- [The task] For any picture in the lines below, please leave it out and copy the rest exactly.

- [Dataset content]
::::
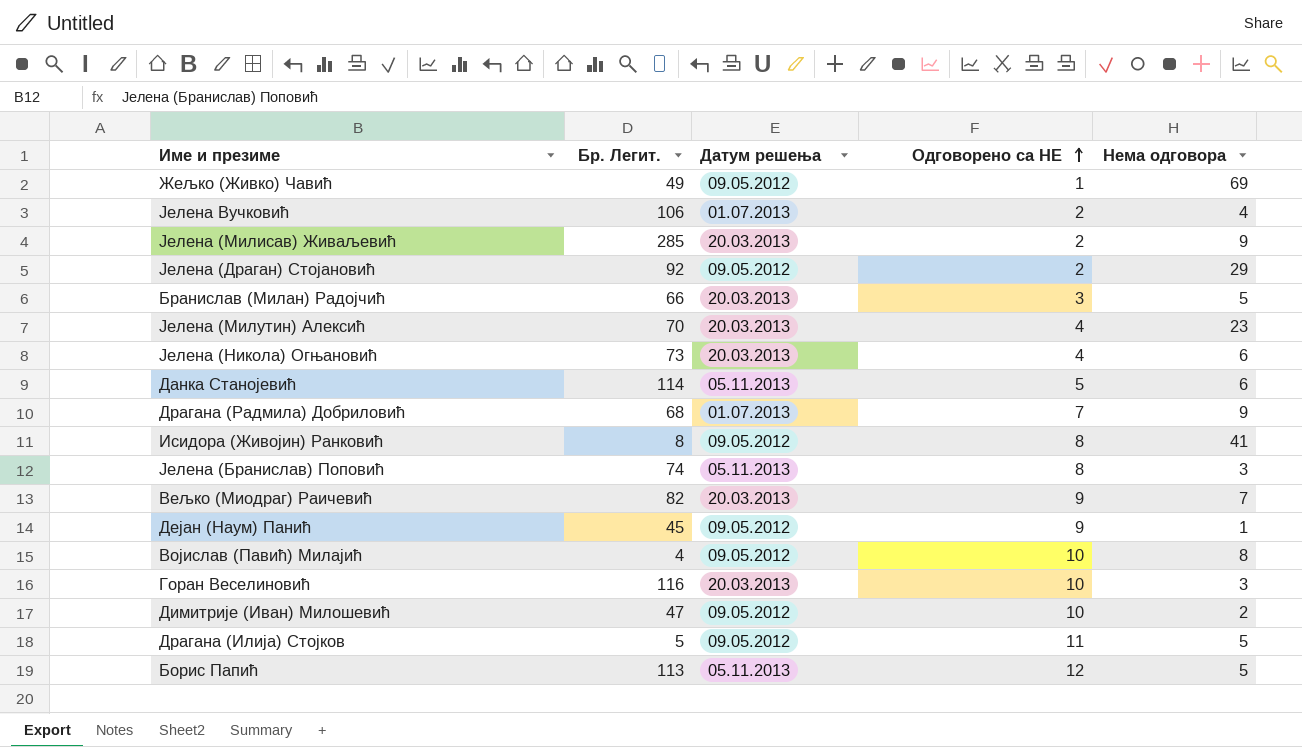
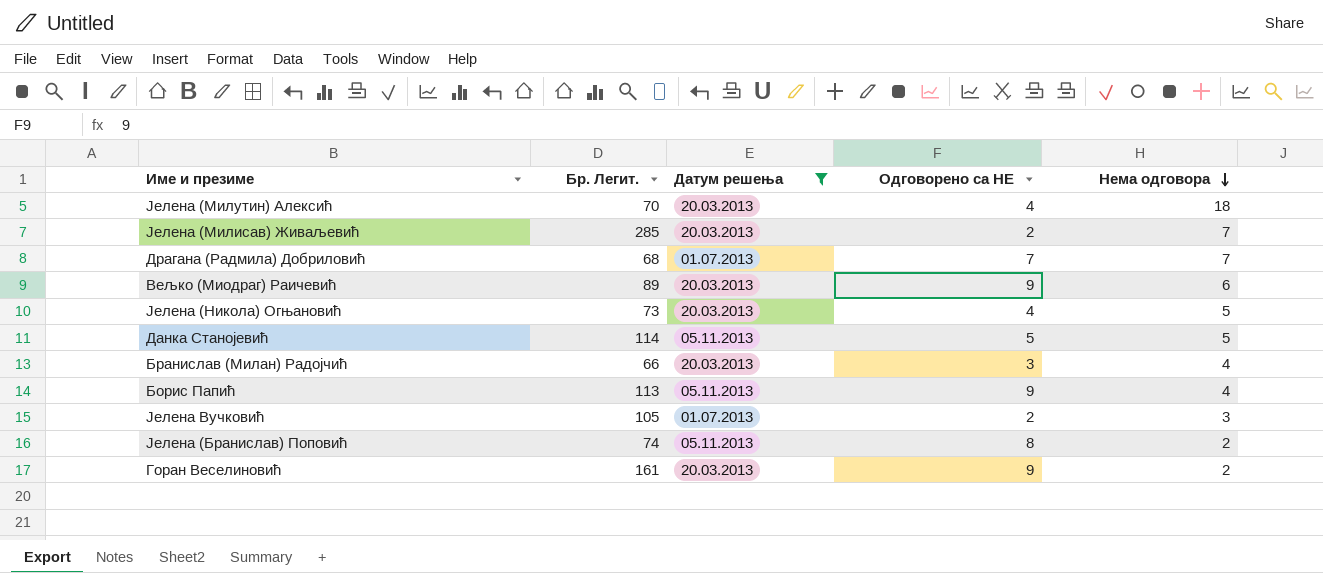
filter: none -> Датум решења != 09.05.2012
row order: Одговорено са НЕ ascending -> Нема одговора descending
Јелена (Милутин) Алексић | Нема одговора: 23 -> 18
Јелена (Милисав) Живаљевић | Нема одговора: 9 -> 7
Драгана (Радмила) Добриловић | Нема одговора: 9 -> 7
Вељко (Миодраг) Раичевић | Бр. Легит.: 82 -> 89
Вељко (Миодраг) Раичевић | Нема одговора: 7 -> 6
Јелена (Никола) Огњановић | Нема одговора: 6 -> 5
Данка Станојевић | Нема одговора: 6 -> 5
Бранислав (Милан) Радојчић | Нема одговора: 5 -> 4
Борис Папић | Одговорено са НЕ: 12 -> 9
Борис Папић | Нема одговора: 5 -> 4
Јелена Вучковић | Бр. Легит.: 106 -> 105
Јелена Вучковић | Нема одговора: 4 -> 3
Јелена (Бранислав) Поповић | Нема одговора: 3 -> 2
Горан Веселиновић | Бр. Легит.: 116 -> 161
Горан Веселиновић | Одговорено са НЕ: 10 -> 9
Горан Веселиновић | Нема одговора: 3 -> 2

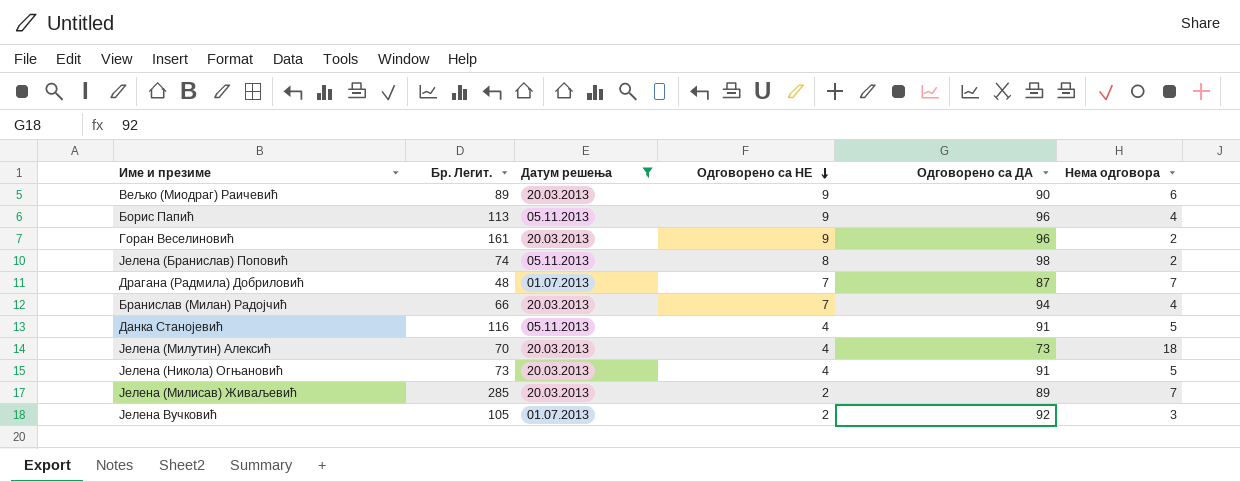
row order: Нема одговора descending -> Одговорено са НЕ descending
column Одговорено са ДА | position: none -> 5
Драгана (Радмила) Добриловић | Бр. Легит.: 68 -> 48
Бранислав (Милан) Радојчић | Одговорено са НЕ: 3 -> 7
Данка Станојевић | Бр. Легит.: 114 -> 116
Данка Станојевић | Одговорено са НЕ: 5 -> 4

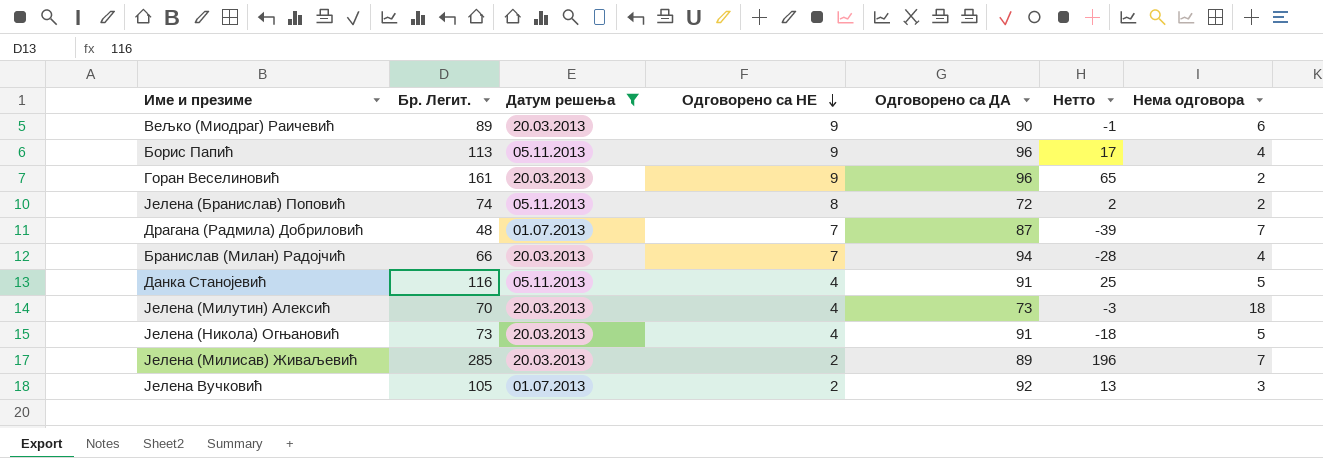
column Нетто | formula: none -> [Бр. Легит.] - [Одговорено са ДА]
Јелена (Бранислав) Поповић | Одговорено са ДА: 98 -> 72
::::
- [Answer space]
filter: none -> Датум решења != 09.05.2012
row order: Одговорено са НЕ ascending -> Нема одговора descending
Јелена (Милутин) Алексић | Нема одговора: 23 -> 18
Јелена (Милисав) Живаљевић | Нема одговора: 9 -> 7
Драгана (Радмила) Добриловић | Нема одговора: 9 -> 7
Вељко (Миодраг) Раичевић | Бр. Легит.: 82 -> 89
Вељко (Миодраг) Раичевић | Нема одговора: 7 -> 6
Јелена (Никола) Огњановић | Нема одговора: 6 -> 5
Данка Станојевић | Нема одговора: 6 -> 5
Бранислав (Милан) Радојчић | Нема одговора: 5 -> 4
Борис Папић | Одговорено са НЕ: 12 -> 9
Борис Папић | Нема одговора: 5 -> 4
Јелена Вучковић | Бр. Легит.: 106 -> 105
Јелена Вучковић | Нема одговора: 4 -> 3
Јелена (Бранислав) Поповић | Нема одговора: 3 -> 2
Горан Веселиновић | Бр. Легит.: 116 -> 161
Горан Веселиновић | Одговорено са НЕ: 10 -> 9
Горан Веселиновић | Нема одговора: 3 -> 2

row order: Нема одговора descending -> Одговорено са НЕ descending
column Одговорено са ДА | position: none -> 5
Драгана (Радмила) Добриловић | Бр. Легит.: 68 -> 48
Бранислав (Милан) Радојчић | Одговорено са НЕ: 3 -> 7
Данка Станојевић | Бр. Легит.: 114 -> 116
Данка Станојевић | Одговорено са НЕ: 5 -> 4

column Нетто | formula: none -> [Бр. Легит.] - [Одговорено са ДА]
Јелена (Бранислав) Поповић | Одговорено са ДА: 98 -> 72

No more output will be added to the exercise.